WHAT YOU SHOULD DO
Please reproduce the data exactly and omit the pictures.

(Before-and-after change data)
*** Block opens ***

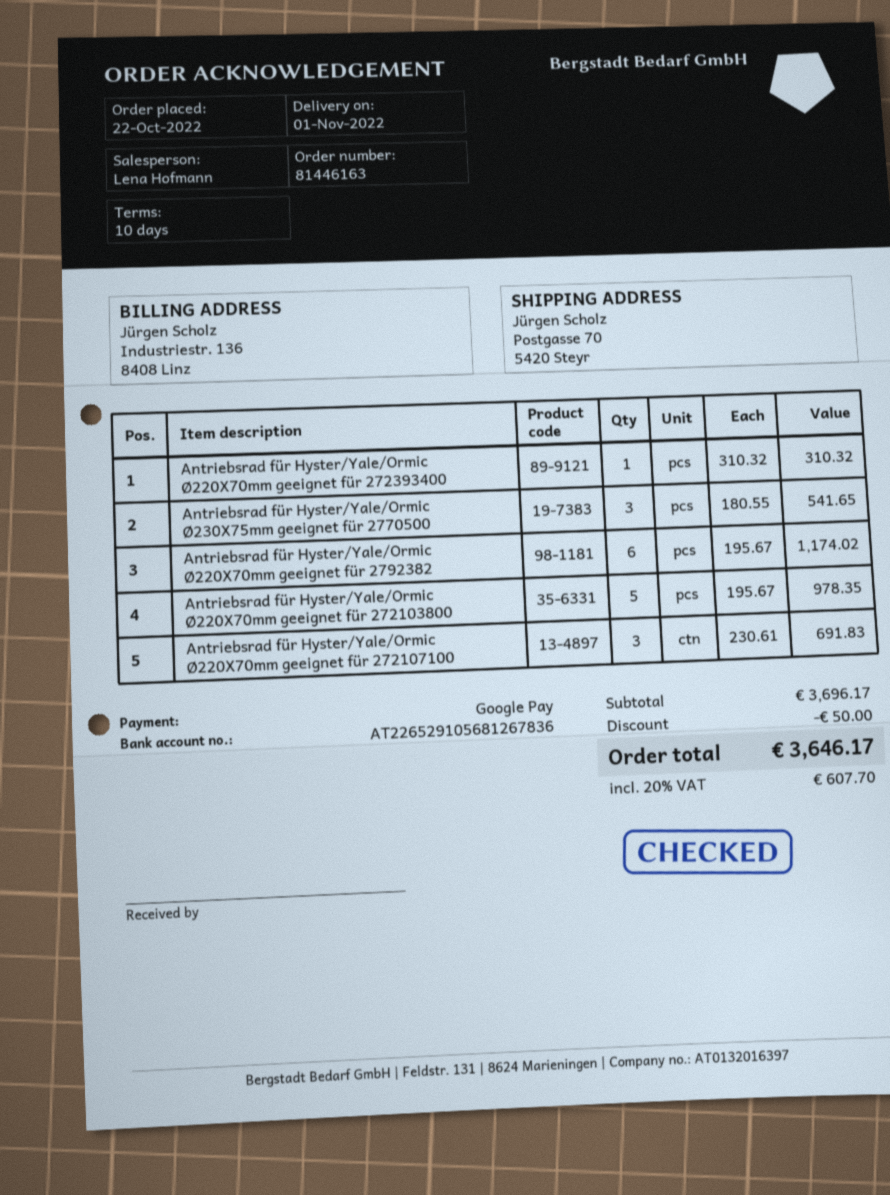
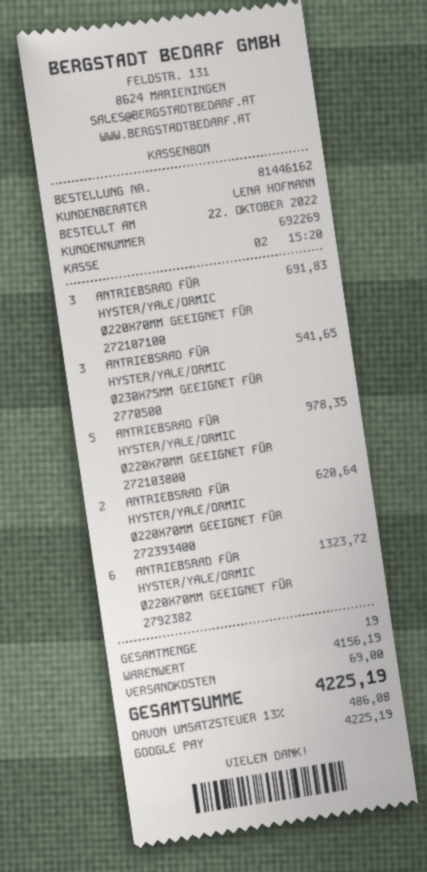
order number: 81446163 -> 81446162
Antriebsrad für Hyster/Yale/Ormic Ø220X70mm geeignet für 272393400: 1 for 310.32 -> 2 for 620.64
Antriebsrad für Hyster/Yale/Ormic Ø220X70mm geeignet für 2792382: 6 for 1174.02 -> 6 for 1323.72
subtotal: 3696.17 -> 4156.19
discount: 50.00 -> none
shipping: none -> 69.00
tax: 20% = 607.70 -> 13% = 486.08
total: 3646.17 -> 4225.19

*** Block closes ***

TASK OUTPUT
order number: 81446163 -> 81446162
Antriebsrad für Hyster/Yale/Ormic Ø220X70mm geeignet für 272393400: 1 for 310.32 -> 2 for 620.64
Antriebsrad für Hyster/Yale/Ormic Ø220X70mm geeignet für 2792382: 6 for 1174.02 -> 6 for 1323.72
subtotal: 3696.17 -> 4156.19
discount: 50.00 -> none
shipping: none -> 69.00
tax: 20% = 607.70 -> 13% = 486.08
total: 3646.17 -> 4225.19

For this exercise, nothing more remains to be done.